Diverse effects of ethanol on Ca2+ entry and subsequent aggregation of platelets.

Although alcohol is known to inhibit platelet aggregation, and transplasmalemmal Ca(2+) entry is profoundly involved in platelet aggregation, there has been limited knowledge about the relationship between alcohol and Ca(2+) entry.
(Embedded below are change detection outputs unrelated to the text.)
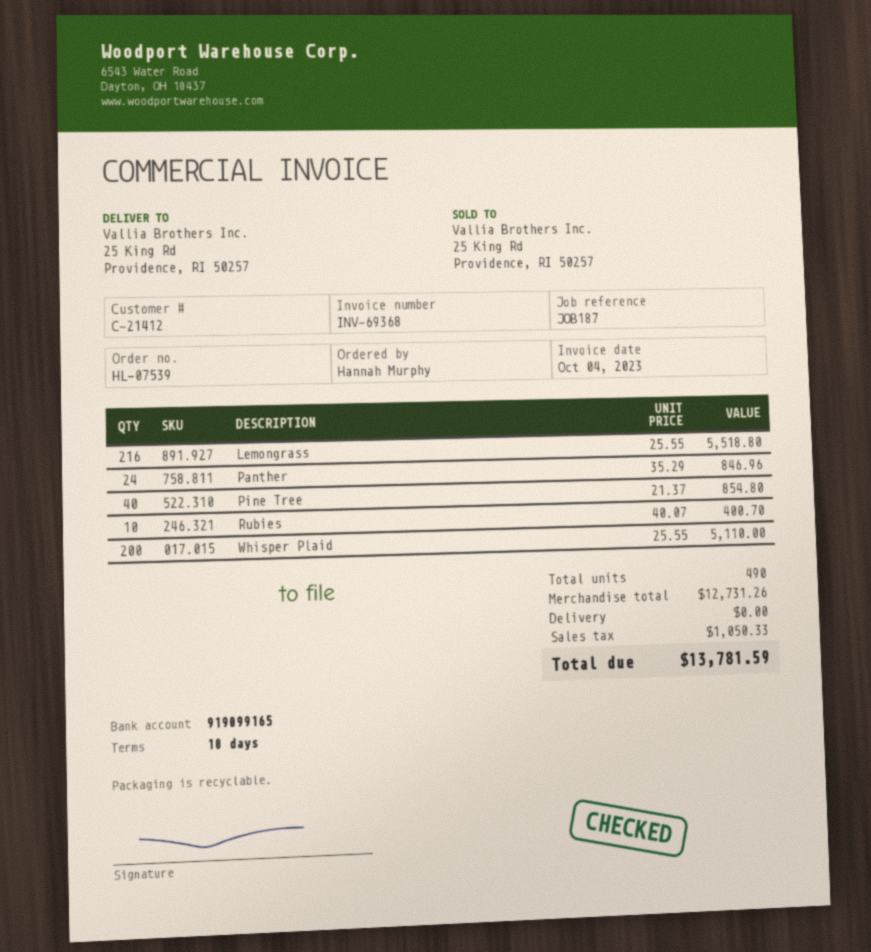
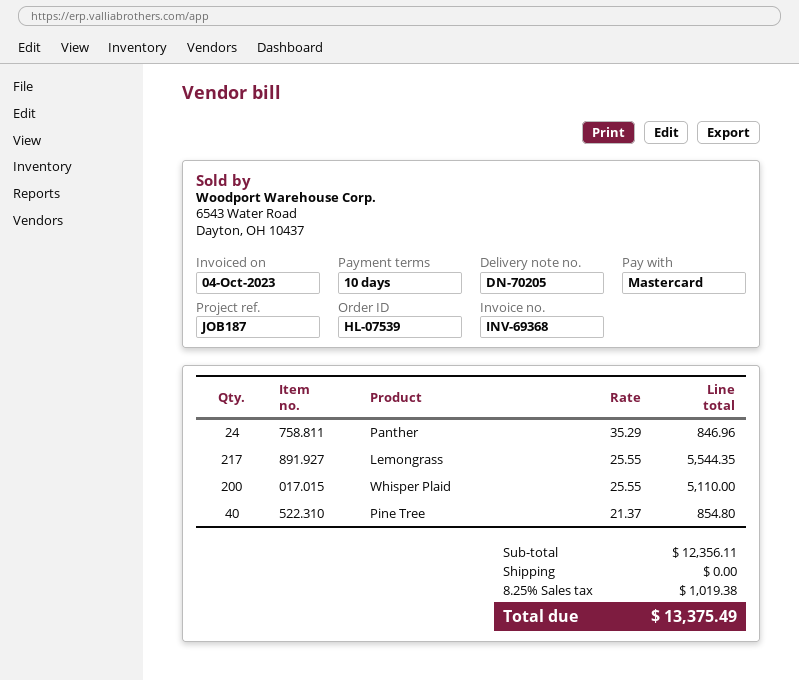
Lemongrass: 216 x 25.55 = 5518.80 -> 217 x 25.55 = 5544.35
Rubies: 10 x 40.07 = 400.70 -> none
subtotal: 12731.26 -> 12356.11
tax: 1050.33 -> 1019.38
total: 13781.59 -> 13375.49

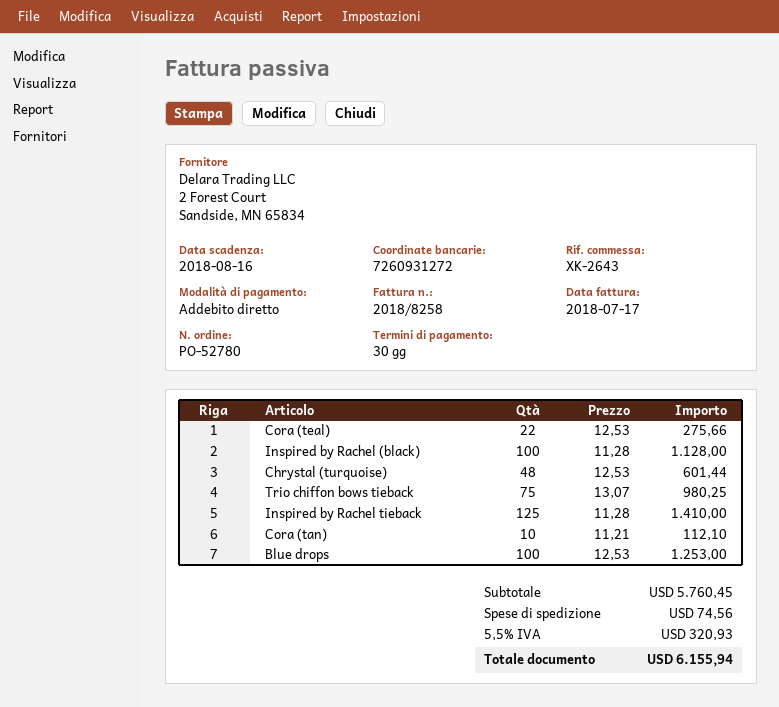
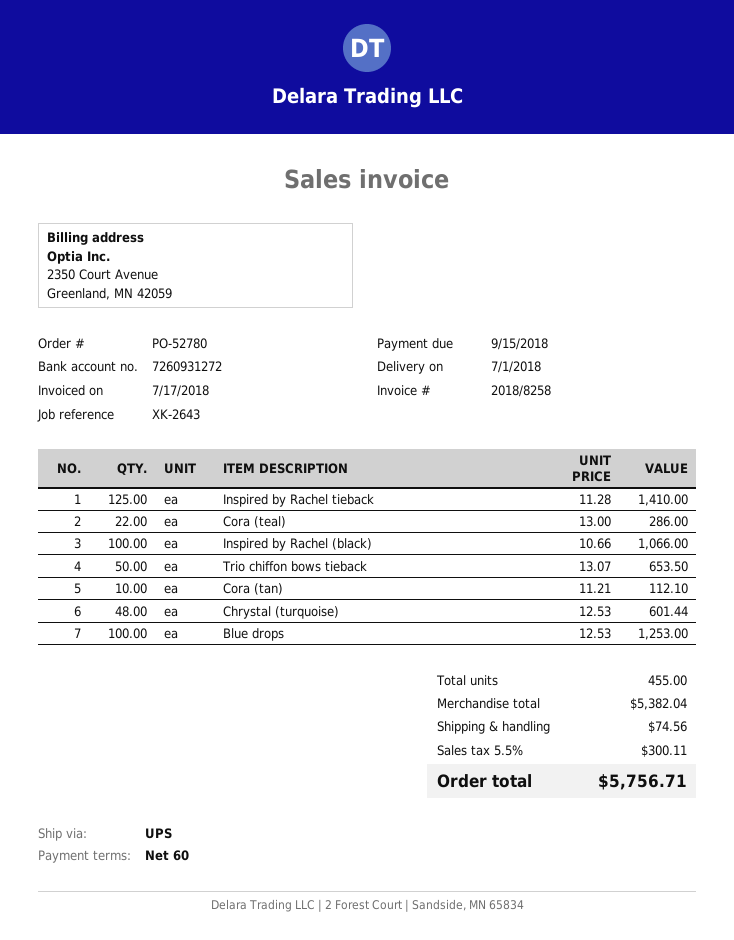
payment terms: 30 days -> 60 days
due date: 2018-08-16 -> 2018-09-15
Cora (teal): 22 x 12.53 = 275.66 -> 22 x 13.00 = 286.00
Inspired by Rachel (black): 100 x 11.28 = 1128.00 -> 100 x 10.66 = 1066.00
Trio chiffon bows tieback: 75 x 13.07 = 980.25 -> 50 x 13.07 = 653.50
subtotal: 5760.45 -> 5382.04
tax: 5.5% = 320.93 -> 5.5% = 300.11
total: 6155.94 -> 5756.71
The purpose of this study was to determine whether and how ethanol in vitro affects Ca(2+) entry through different pathways and the subsequent aggregation of platelets. Thapsigargin, 1-oleoyl-2-acetyl-sn-glycerol (OAG), and thrombin were used to stimulate human platelets. Ca(2)(+) entry and the subsequent aggregatory responses of platelets were measured by spectrofluorometry using fura-2/AM as an indicator and the light transmission method, respectively. Thapsigargin-induced Ca(2+) entry and the following platelet aggregation were significantly inhibited by ethanol at concentrations of 0.5% or more. OAG-induced Ca(2+) entry was significantly augmented by ethanol at concentrations of 0.5% or more, whereas platelet aggregation by OAG was significantly inhibited by ethanol at concentrations of 0.5 % or more. Thrombin-induced Ca(2+) entry was not significantly affected by ethanol up to 2%, whereas platelet aggregation by thrombin was markedly inhibited by ethanol at concentrations of 0.5% or more. Thrombin-induced Ca(2+) entry in the presence of SKF-96365 was augmented by pretreatment with ethanol. Ethanol in vitro showed diverse effects on the different Ca(2+) entry pathways of platelets, whereas aggregatory responses induced by activation of the different Ca(2+) entry pathways of platelets were all inhibited by ethanol. These results suggest that ethanol inhibits platelet aggregation mainly via a mechanism(s) other than transplasmalemmal Ca(2+) entry.